A witness who is qualified as an expert by knowledge, skill, experience, training, or education may testify in the form of an opinion or otherwise if the proponent demonstrates to the court that it is more likely than not that:

(a) the expert’s scientific, technical, or other specialized knowledge will help the trier of fact to understand the evidence or to determine a fact in issue; (b) the testimony is based on sufficient facts or data; (c) the testimony is the product of reliable principles and methods; and (d) the expert has reliably applied expert’s opinion reflects a reliable application of the principles and methods to the facts of the case.

The Importance of Scientific Acumen on the Bench

Science literacy on the bench – referring to the judiciary’s understanding and comprehension of scientific principles and methodologies – has become increasingly vital in the modern legal landscape. This form of literacy encompasses not just a basic grasp of scientific concepts but also an appreciation of how scientific knowledge evolves and how it can be rigorously applied in legal contexts. As courts frequently encounter cases involving complex scientific evidence – from DNA analysis to digital forensics – judges equipped with science literacy are better positioned to evaluate the credibility and relevance of expert testimony accurately. The absence of this scientific acumen can lead to significant judicial errors or misunderstandings.[6] Entire branches of forensic science such as bite mark analysis, microscopic hair comparison, and tire track analysis – once taken for granted as valid and widely accepted by courts – have been discredited as unreliable and lacking scientific underpinnings.[7] These misjudgments about the validity of forensic methods have previously led to wrongful convictions.[8] Lack of understanding in environmental science has sometimes resulted in rulings on cases involving pollution and climate change that are highly controversial regarding their interpretation of the science.[9] These examples underline the necessity for judges to possess a robust foundation in scientific literacy to ensure just and informed decision-making in an era where science and technology are deeply intertwined with legal issues.

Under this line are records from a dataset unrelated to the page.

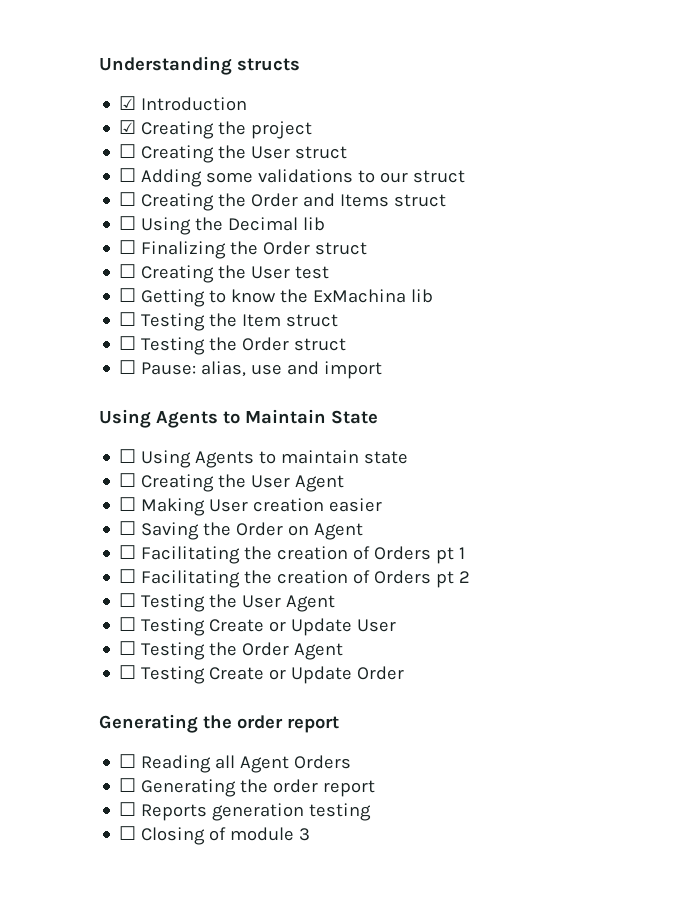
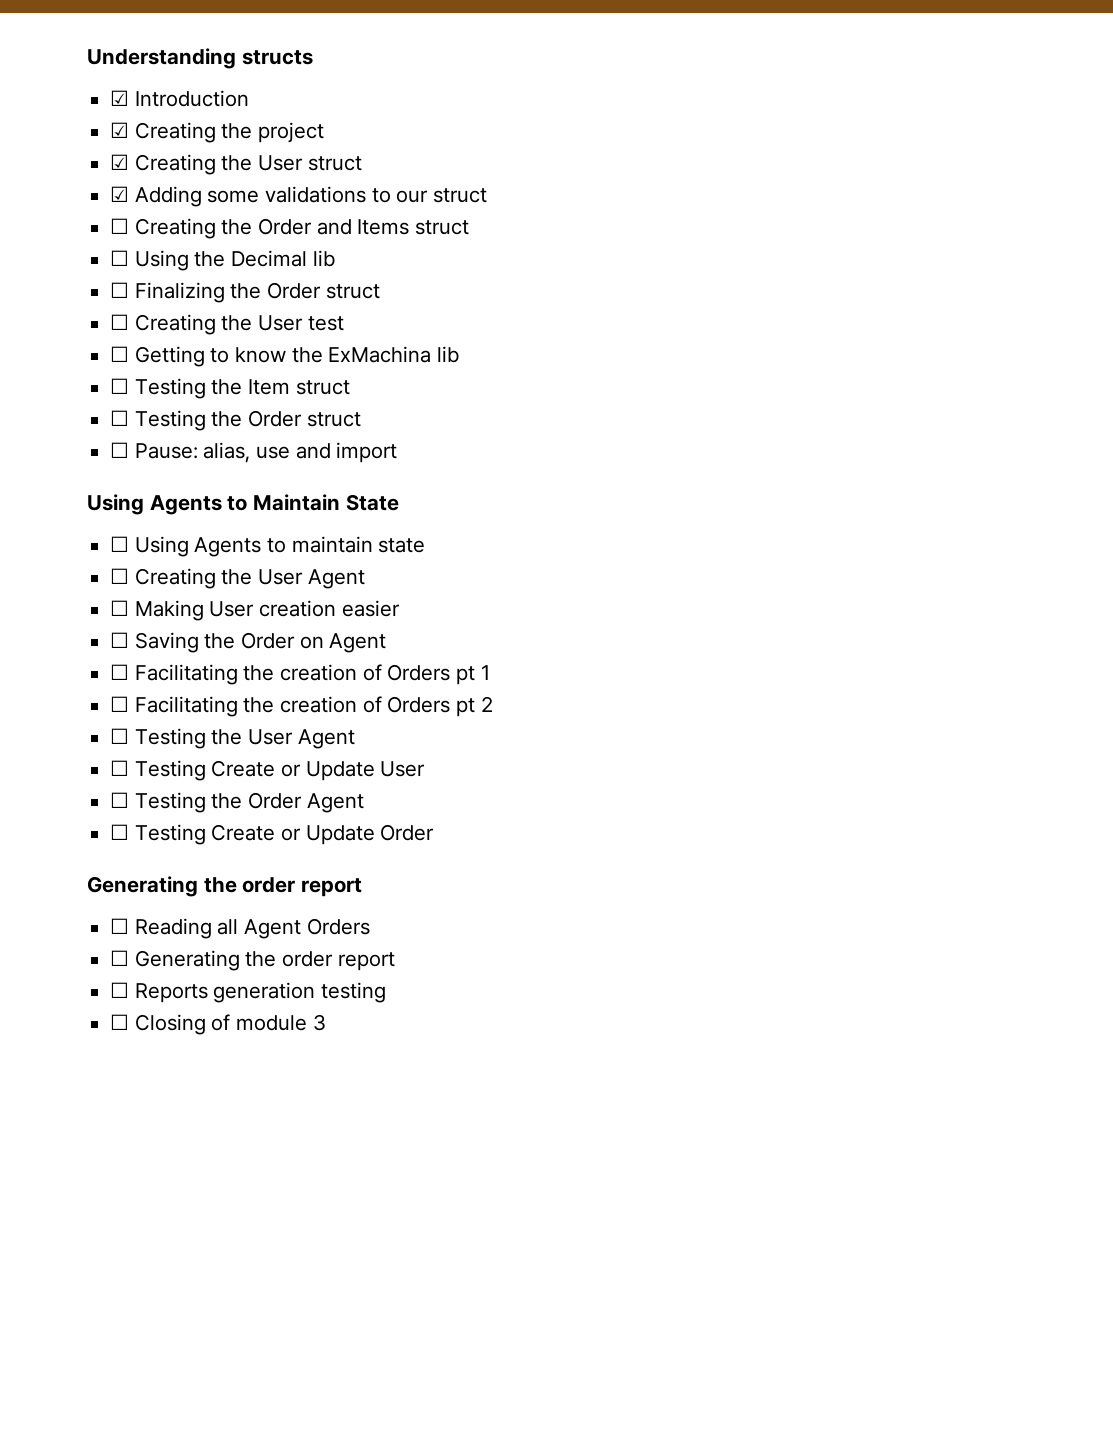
[119,144,137,158] ☐ -> [110,154,130,170] ☑
[119,168,137,182] ☐ -> [110,186,130,202] ☑

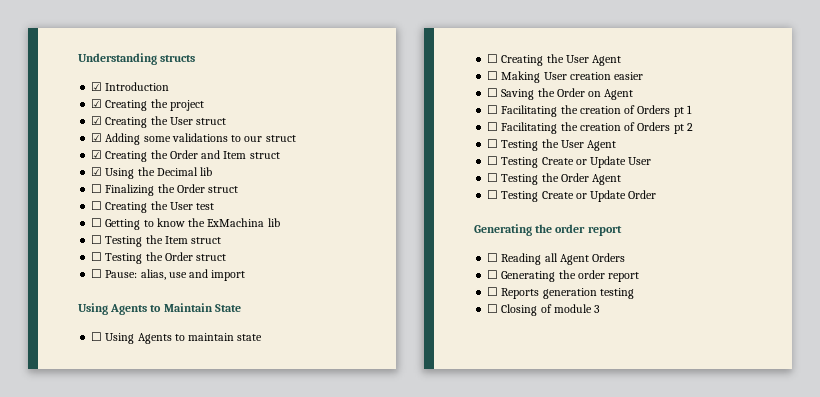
[110,218,130,234] ☐ -> [91,150,103,159] ☑
[357,219,470,235] [110,250,130,266] Items struct // ☐ -> [223,151,280,159] [91,167,103,176] Item struct // ☑

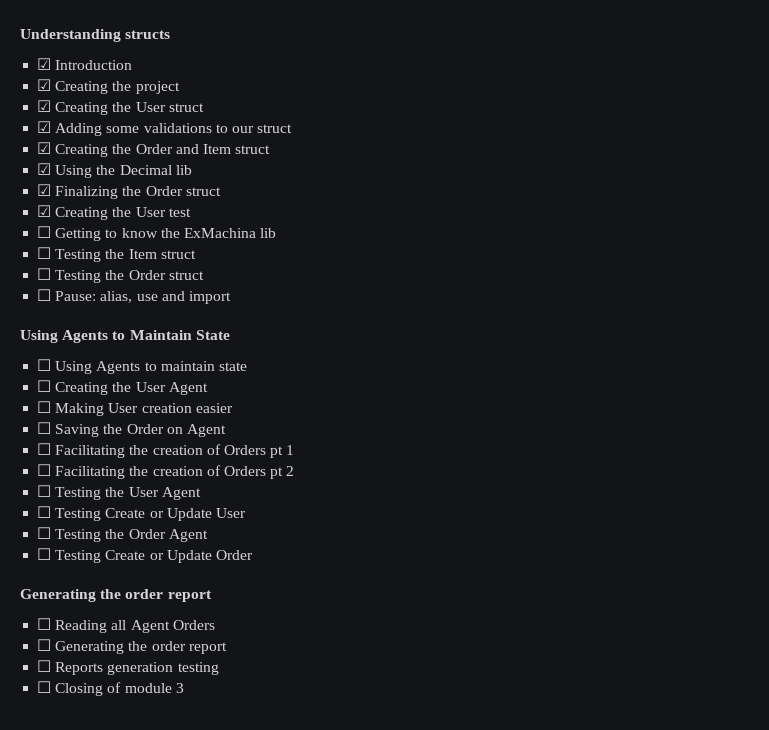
[91,184,103,193] ☐ -> [37,184,52,196] ☑
[91,201,103,210] ☐ -> [37,205,52,217] ☑

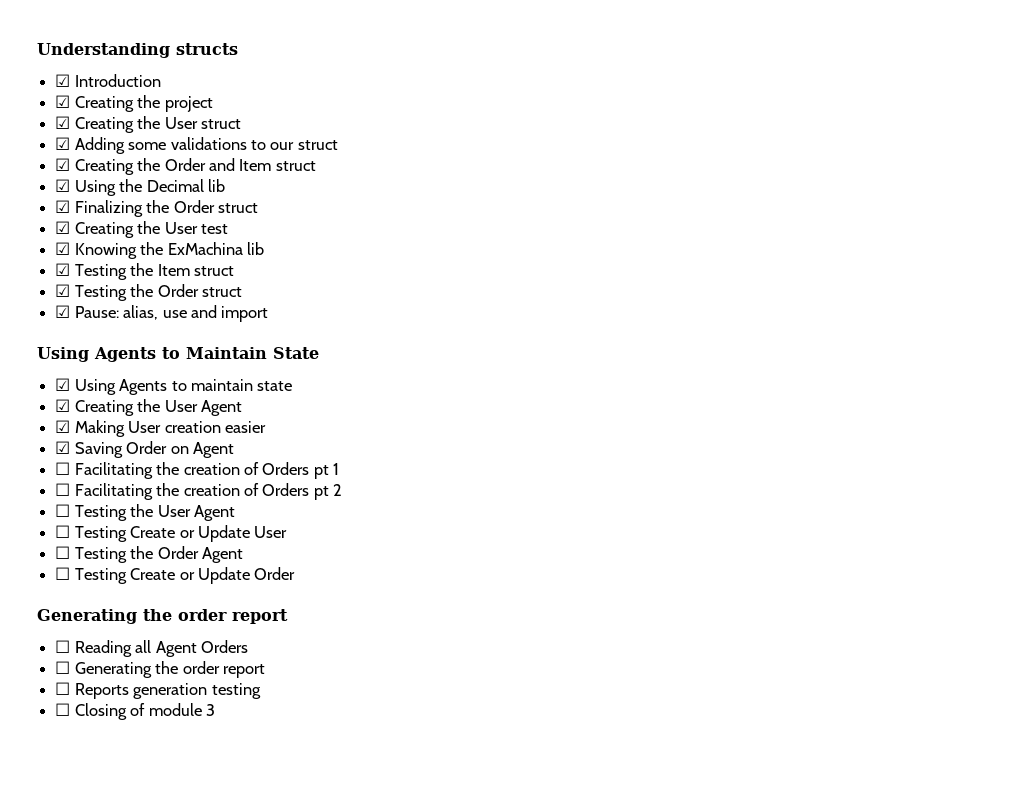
[37,226,158,241] ☐ Getting to know -> [55,242,137,259] ☑ Knowing
[37,247,52,259] ☐ -> [55,263,71,276] ☑
[37,268,52,280] ☐ -> [55,284,71,297] ☑
[37,289,52,301] ☐ -> [55,305,71,318] ☑
[37,359,52,371] ☐ -> [55,378,71,391] ☑
[37,380,52,392] ☐ -> [55,399,71,412] ☑
[37,401,52,413] ☐ -> [55,420,71,433] ☑
[37,422,123,437] ☐ Saving the -> [55,441,123,458] ☑ Saving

The Need for Additional Educational Initiatives

Judges are often apprehensive when confronted with complex scientific evidence in cases, partly due to their limited background in the hard sciences, as illustrated by one judge’s shift from pre-med to law after struggles with organic chemistry.[10] This apprehension underscores the growing necessity for science literacy in the judiciary, particularly given that judges are well-equipped to handle the fundamental aspects of scientific evidence: accuracy in observation and logical reasoning.[11] While judges may not be familiar with the specific terminologies and conventions of various scientific fields, their aptitude in swiftly grasping diverse issues, coupled with focused science education programs, would equip them to adeptly handle scientific matters in court. The approach for addressing the distinctive need for judicial education in science necessarily differs from the typical science education for scientists. Judges don’t require extensive training in theoretical concepts or complex statistical inferences as scientists do. Their role is more akin to a scientific journal editor, assessing if the scientific evidence presented meets acceptable standards. This task is supported by attorneys, who educate judges on pertinent scientific issues through briefs and arguments. The key for judicial science education is accessibility and breadth, given the variety of cases a judge encounters. The Reference Manual on Scientific Evidence, a crucial resource, helps judges understand scientific foundations and make informed decisions without instructing on the admissibility of specific evidence types; however, the most recent edition was published in 2011 and does not reflect advances in science or emerging technologies relevant to judges today.[12] Judicial education programs supported by the Federal Judicial Center further enhance judges’ capabilities in addressing complex scientific and technical information in our rapidly evolving world.[13] While these resources serve an important function, repeated misjudgments of the quality of scientific evidence by courts indicates that additional resources are needed.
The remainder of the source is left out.